Jane Ansah is not a stranger to Malawians. Her name is etched into the country’s democratic memory.
She was at the center of the 2019 elections, widely condemned for mismanaging the process, which culminated in the historic nullification of presidential results.
That election, riddled with correction fluid and irregularities, gave birth to the term “Tippex President” a legacy Mutharika has never quite shaken off.
Yet, six years later, the two are now sharing a ticket, asking the electorate for another chance. For some, this is bold. For others, this is reckless. But for the politically aware, it is tragic.
Mutharika is 85 years old. God forbid what may happen during his term if he wins. The real possibility is that Jane Ansah would ascend to the presidency.

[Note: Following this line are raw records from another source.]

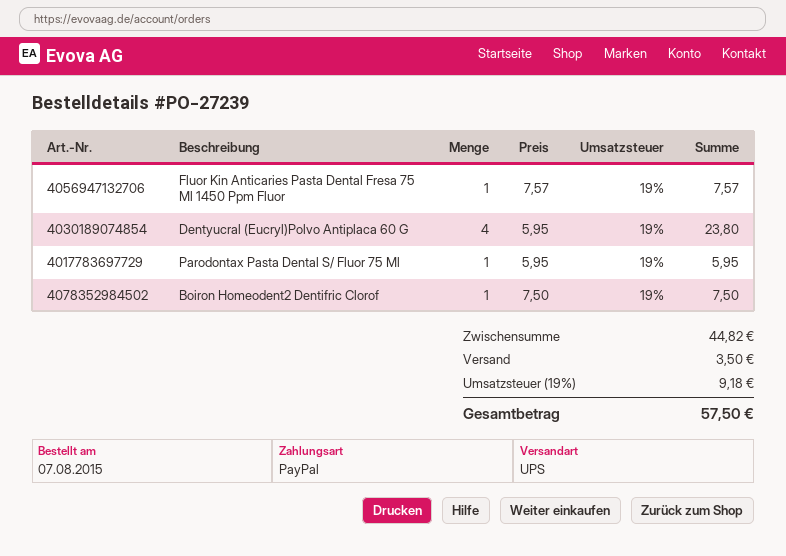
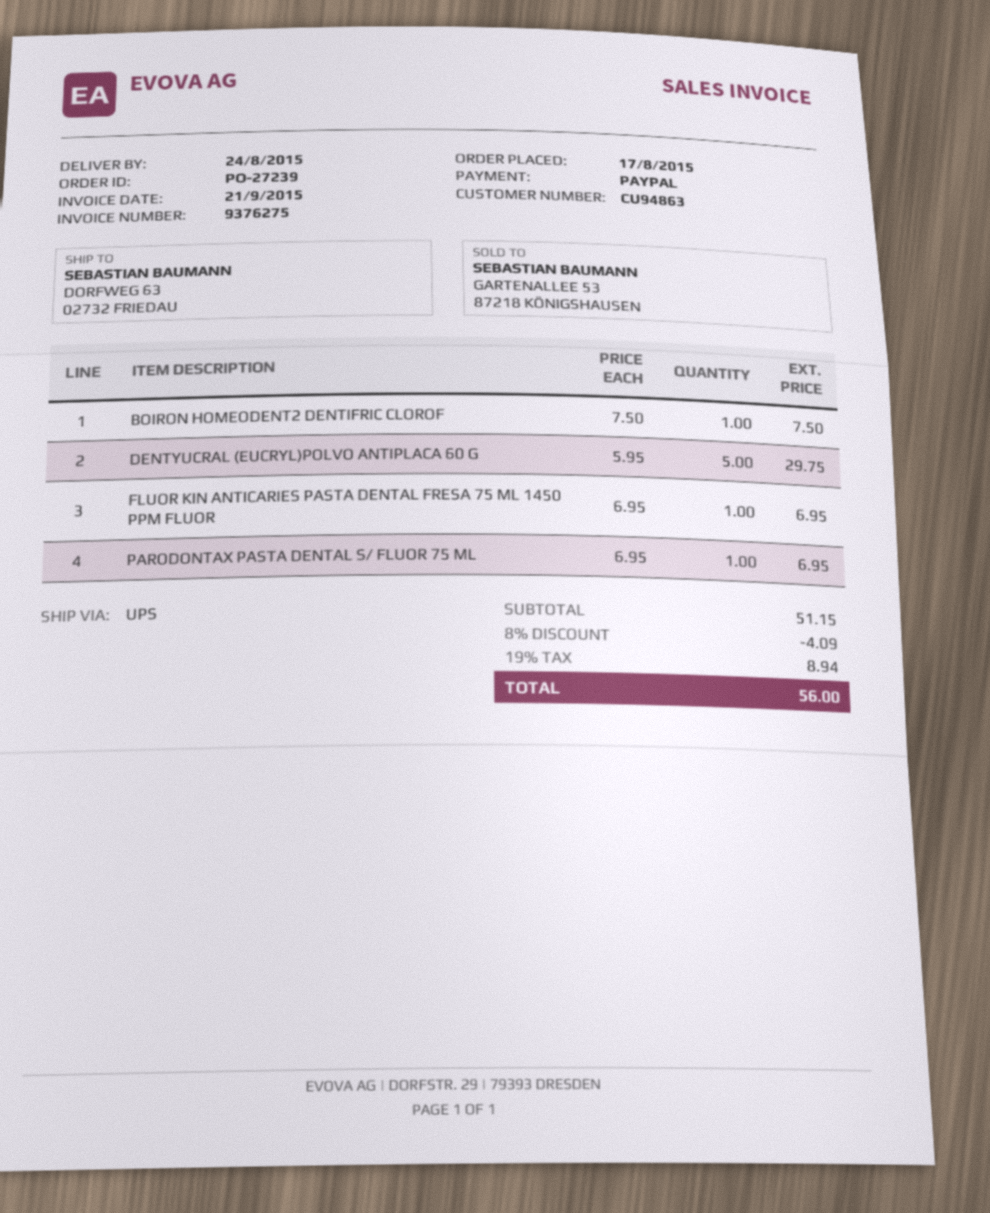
order date: 2015-08-07 -> 2015-08-17
Fluor Kin Anticaries Pasta Dental Fresa 75 Ml 1450 Ppm Fluor: 1 x 7.57 = 7.57 -> 1 x 6.95 = 6.95
Dentyucral (Eucryl)Polvo Antiplaca 60 G: 4 x 5.95 = 23.80 -> 5 x 5.95 = 29.75
Parodontax Pasta Dental S/ Fluor 75 Ml: 1 x 5.95 = 5.95 -> 1 x 6.95 = 6.95
subtotal: 44.82 -> 51.15
discount: none -> 8% = 4.09
shipping: 3.50 -> none
tax: 19% = 9.18 -> 19% = 8.94
total: 57.50 -> 56.00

APM has, in effect, strapped on a political suicide vest. He is gambling not just with his own legacy, but with the entire future of the DPP and the country.
In picking Jane Ansah, he has condemned an entire generation of emerging leaders within the party.

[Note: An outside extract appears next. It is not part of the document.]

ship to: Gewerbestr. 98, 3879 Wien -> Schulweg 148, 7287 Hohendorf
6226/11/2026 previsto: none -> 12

The likes of Nicholas Dausi, Chimwemwe Chipungu, and Bright Msaka may have been quiet, but others like Grelzeder Jeffrey, Dalitso Kabambe, and especially youthful aspirants like Gangata and Nankhumwa offered glimpses of generational transition. They have now been sidelined or expelled.
The writing was on the wall when Kondwani Nankhumwa, once the Leader of Opposition and a rising star, was thrown out of the party.
That moment made it abundantly clear: the DPP is not a party that is interested in leadership renewal. It is a party preserving power, not passing it on.
Mutharika’s campaign will not be powered by vision or youthful energy. It will be powered by structures, networks, and a nostalgic appeal to law and order.
That may be enough to keep the DPP’s base intact, but it will do little to excite a new generation of voters who already feel ignored, alienated, and voiceless.
The saddest part of this moment is not that the old are refusing to go. It is that the young have not yet risen in a way that commands national legitimacy. Malawi’s political culture remains top-heavy.
Party structures do not reward innovation or courage, they reward loyalty, silence, and subservience. In that environment, even the brightest young leaders are either co-opted, expelled, or buried in bureaucracy.
This is the real crisis: a lack of credible, compelling, and courageous alternatives. The elders prevail not because they have won the argument, but because no one else showed up to make a better case.
If this ticket succeeds, Malawi will have re-elected not just individuals, but a generational stalemate. The young will have lost once again, not at the ballot box, but in the backrooms where decisions are made.
In a nation where over 60% of the population is under the age of 25, this is not just disappointing. It is dangerous.
Because when the young fail, the old will prevail.
Not because they are best suited to lead, but because they are the only ones left standing.